**DATASET EXCERPTS:**
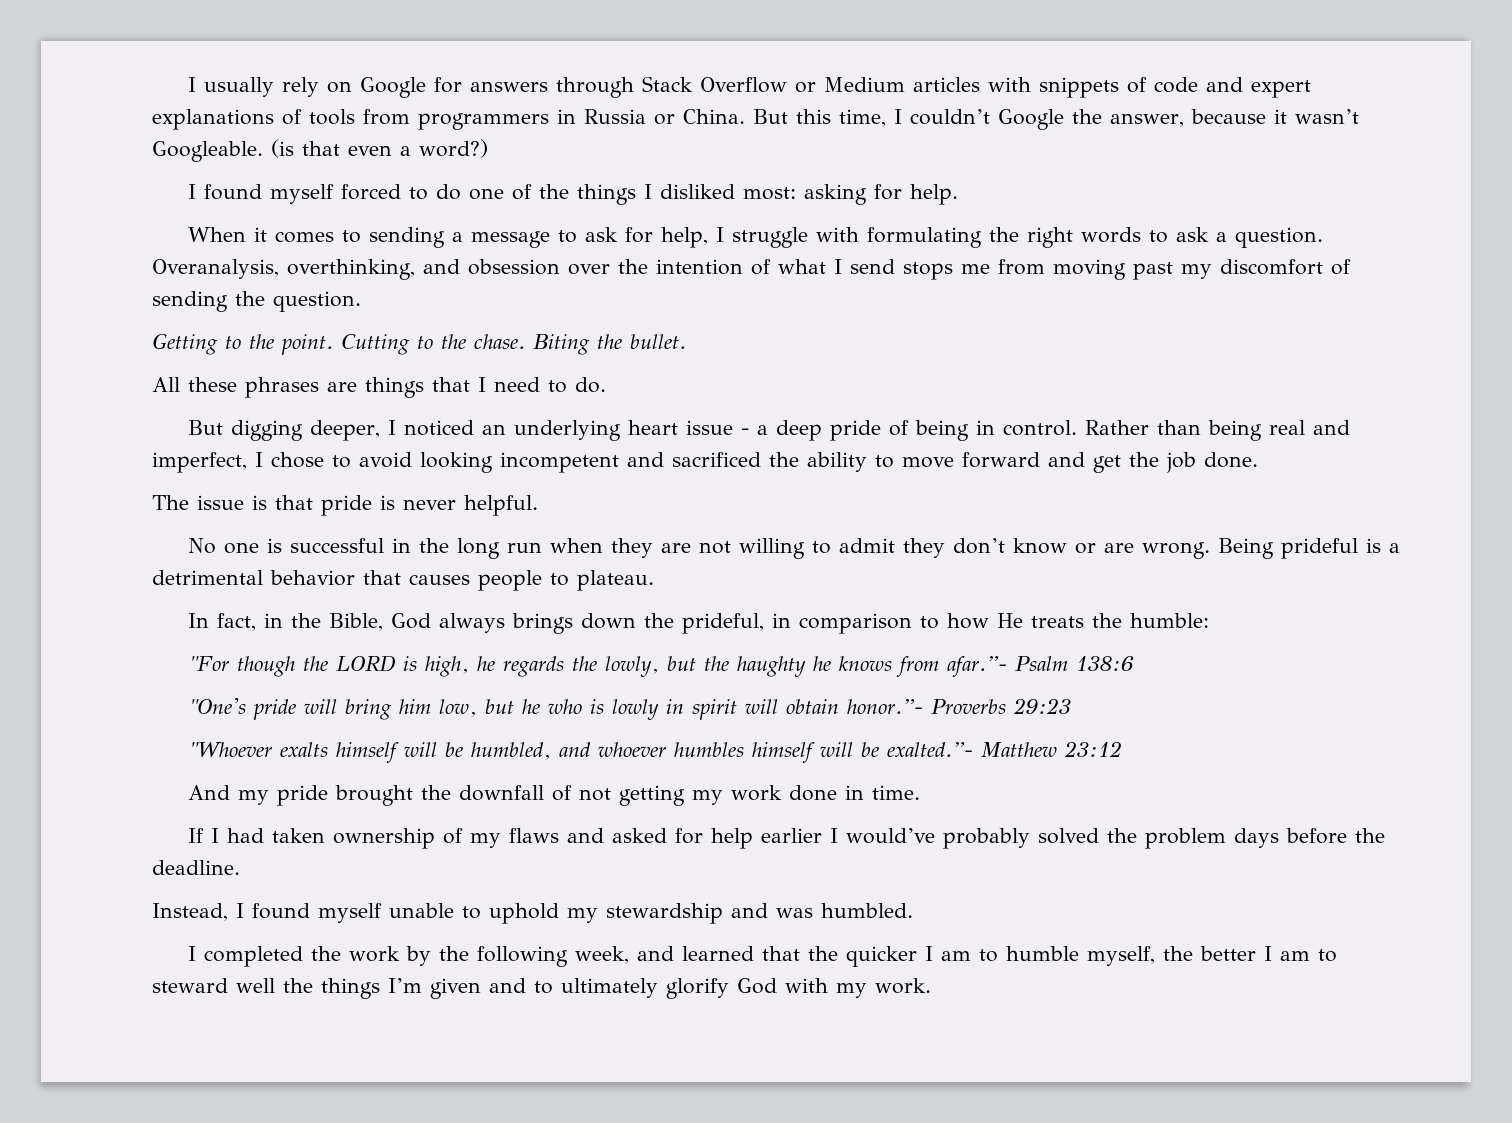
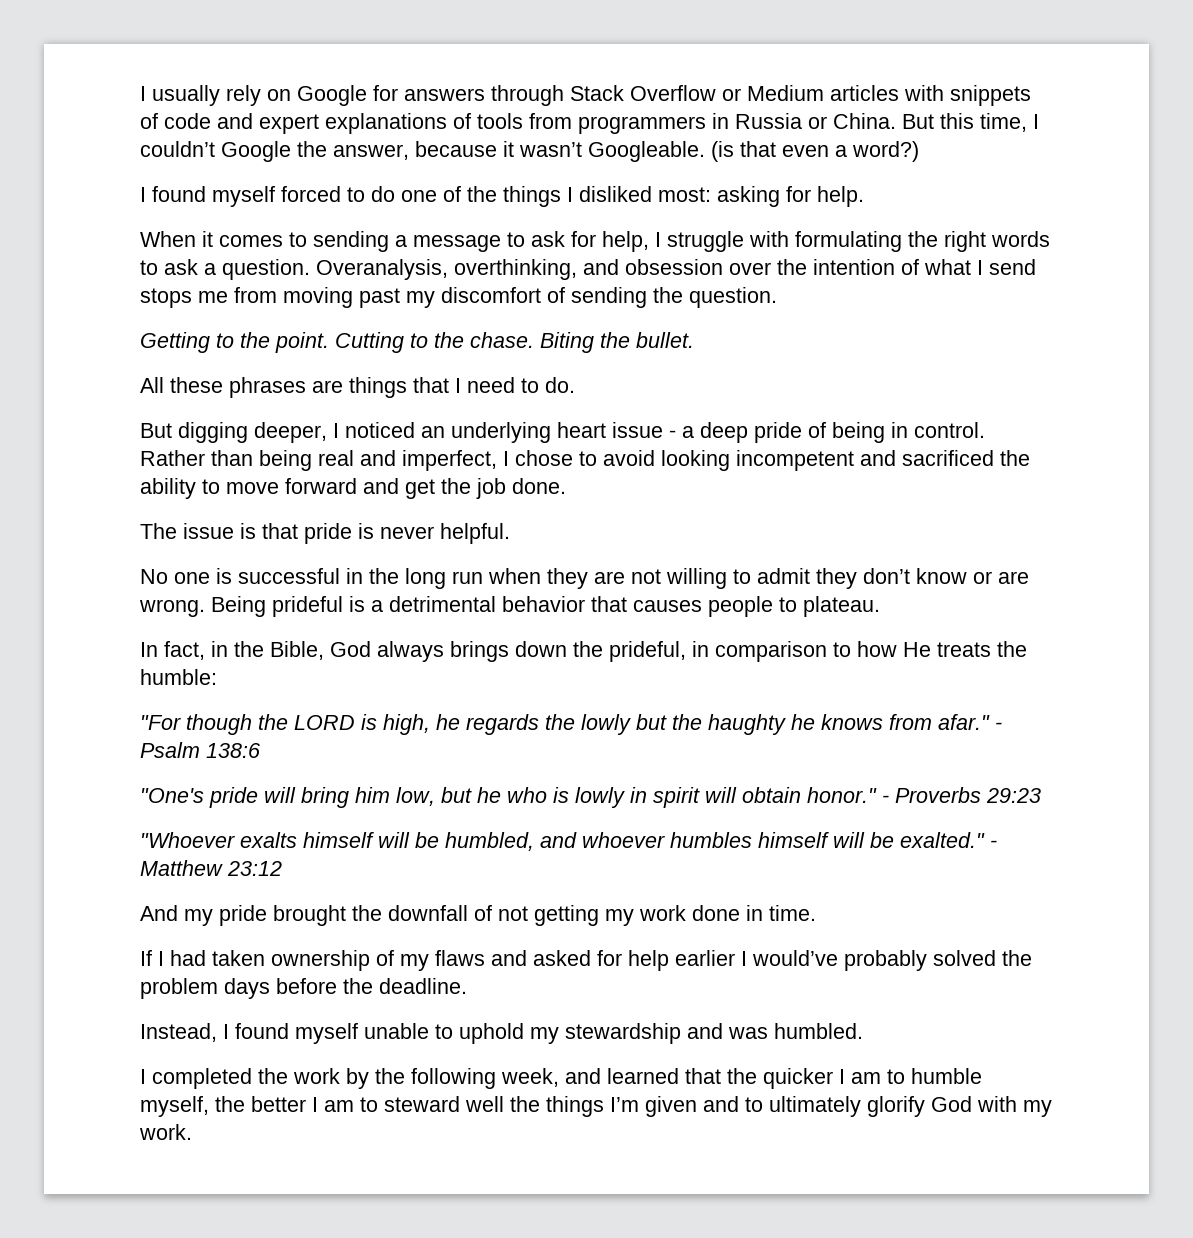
[605,656,660,677] lowly, -> [581,714,631,735] lowly
[947,656,1008,677] afar.”- -> [938,714,1002,730] afar." -
[847,699,924,714] honor.”- -> [807,787,889,803] honor." -
[887,742,974,757] exalted.”- -> [900,832,997,848] exalted." -

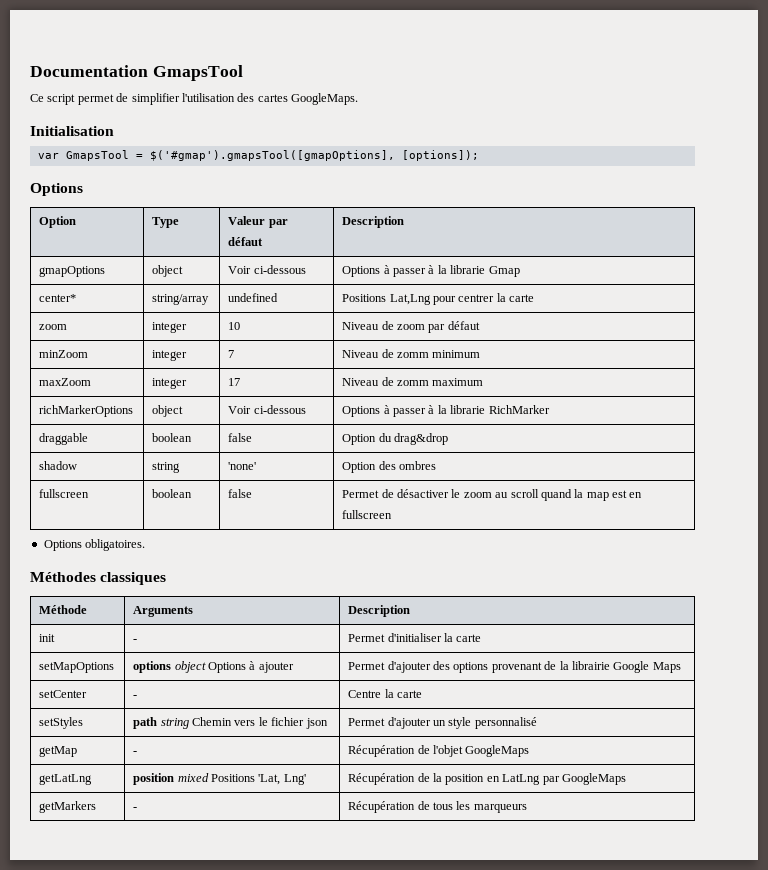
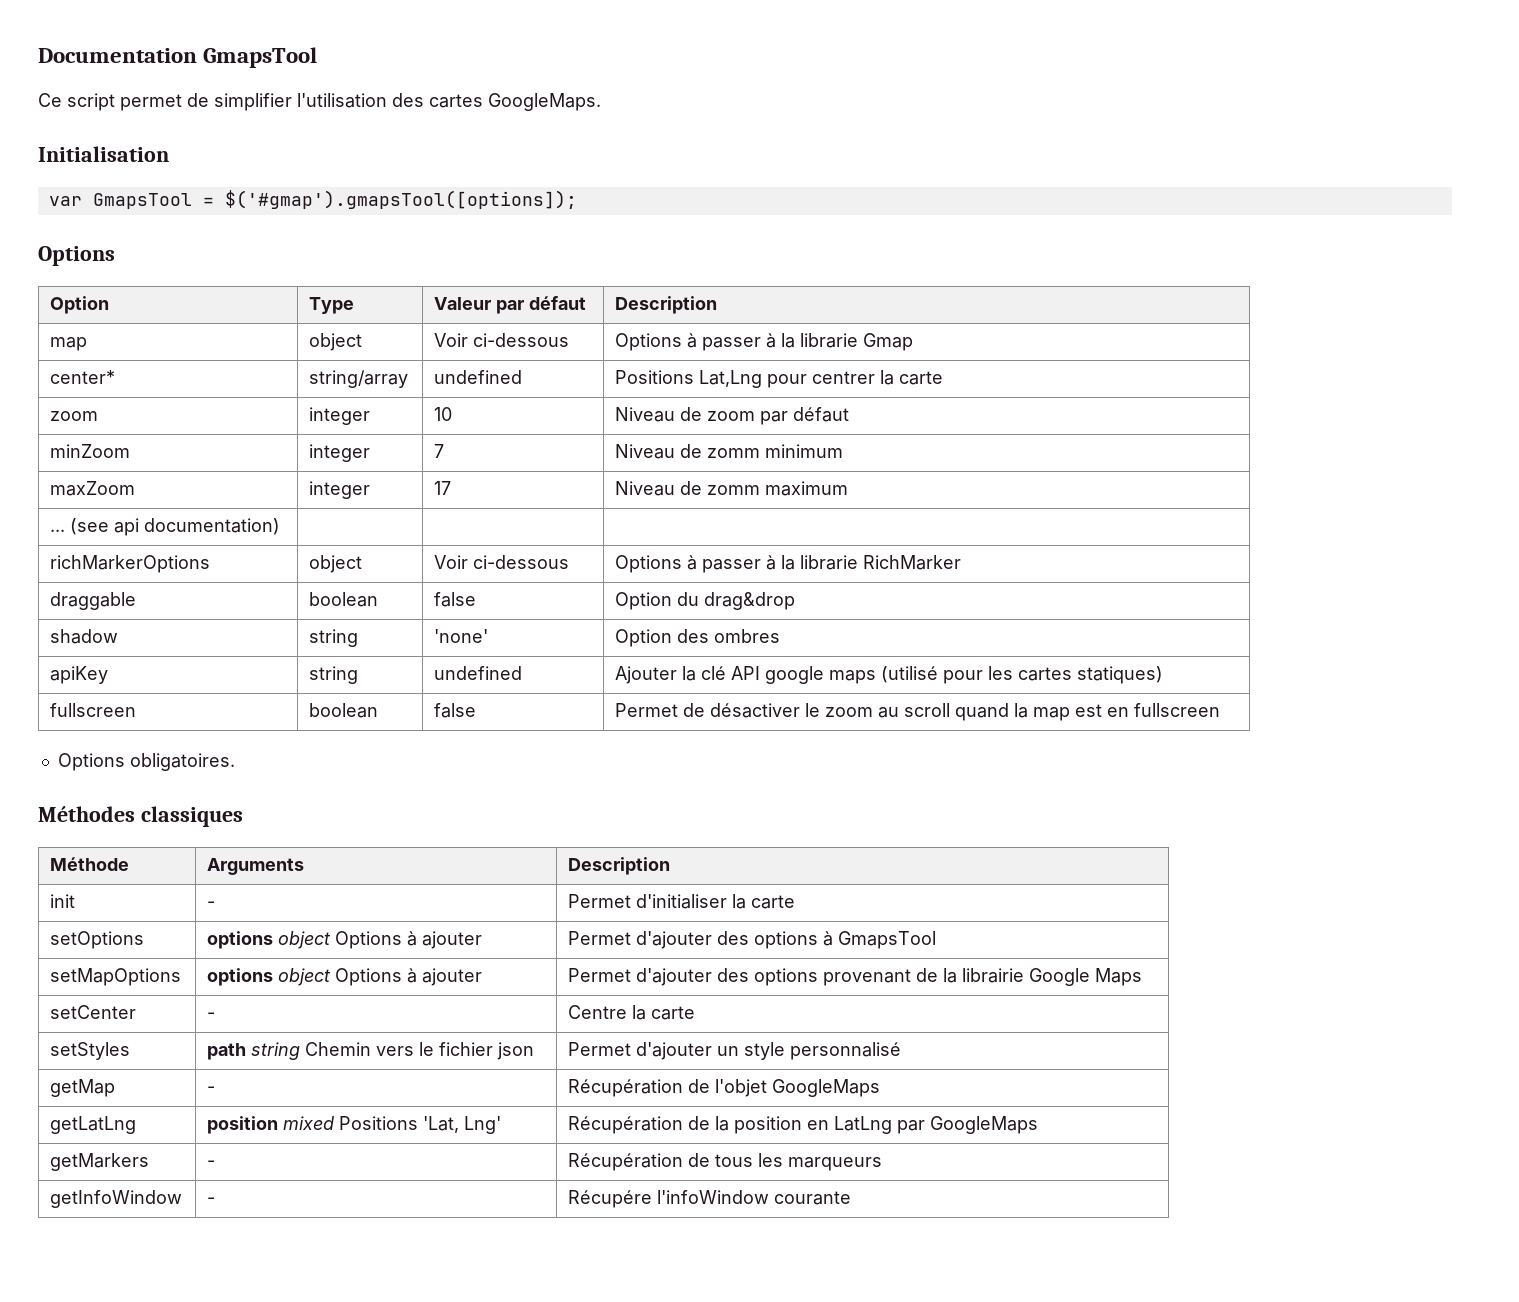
[149,150,479,161] $('#gmap').gmapsTool([gmapOptions], [options]); -> [224,190,577,209] $('#gmap').gmapsTool([options]);
[39,266,106,277] gmapOptions -> [50,337,88,351] map
(484, 382) none -> [50,518,281,536] // ... (see api documentation) | | |
(437, 465) none -> [50,666,109,684] [309,666,359,684] [434,666,523,680] [615,666,1164,684] // apiKey | string | undefined | Ajouter la clé API google maps (utilisé pour les cartes statiques)
(482, 638) none -> [50,931,145,949] [207,931,483,949] [568,931,937,949] // setOptions | options object Options à ajouter | Permet d'ajouter des options à GmapsTool
(527, 808) none -> [50,1190,183,1208] [207,1197,216,1204] [568,1190,852,1208] // getInfoWindow | - | Récupére l'infoWindow courante

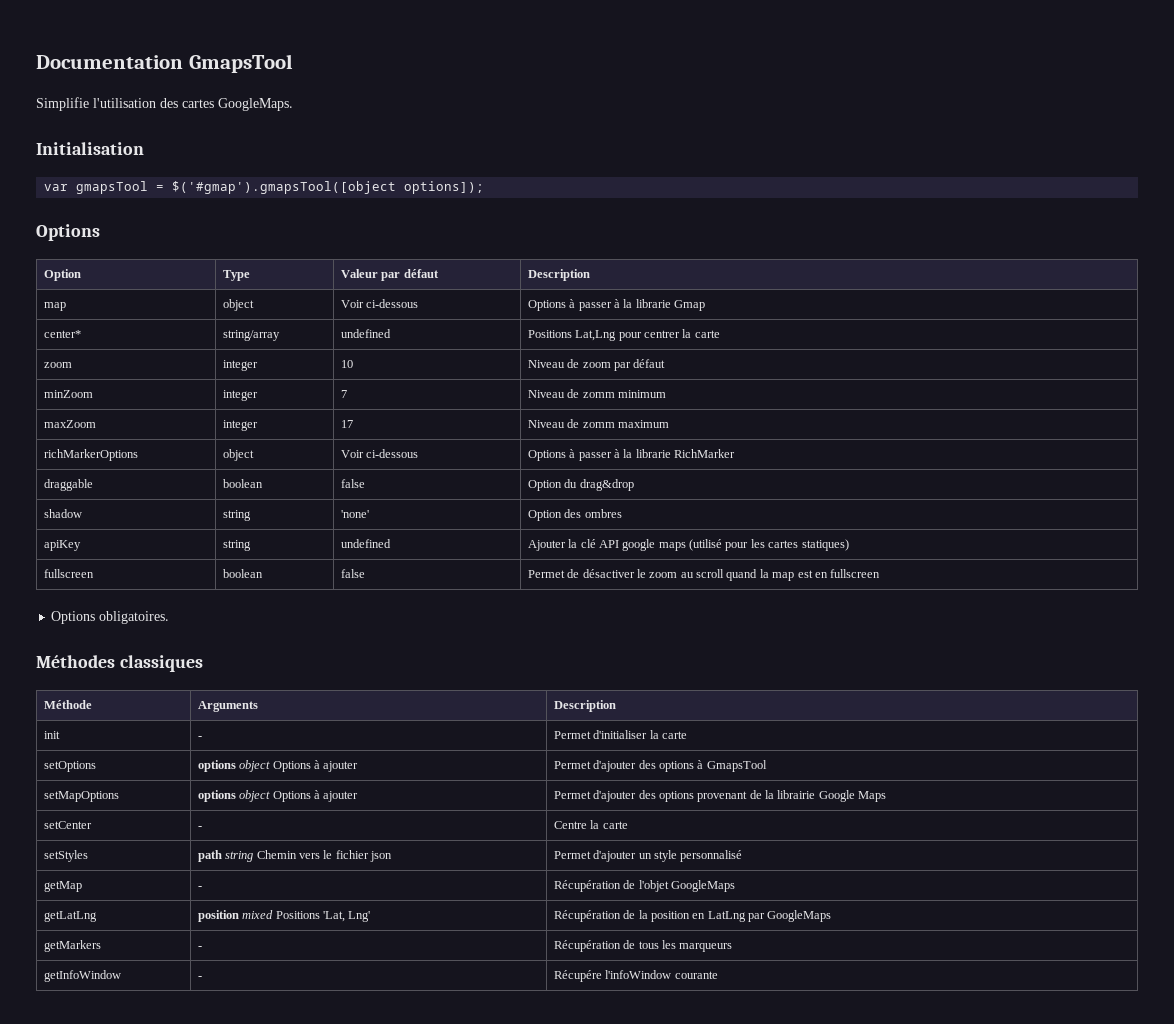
[38,93,292,111] Ce script permet de simplifier -> [36,97,89,111] Simplifie
[92,190,577,209] GmapsTool = $('#gmap').gmapsTool([options]); -> [76,181,485,194] gmapsTool = $('#gmap').gmapsTool([object options]);
[50,518,281,536] // ... (see api documentation) | | | -> (669, 424) none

**PROBLEM TO WORK ON:**
The answer must consist of every line above that holds the string "documentation", copied exactly.

**SOLUTION:**
(484, 382) none -> [50,518,281,536] // ... (see api documentation) | | |
[50,518,281,536] // ... (see api documentation) | | | -> (669, 424) none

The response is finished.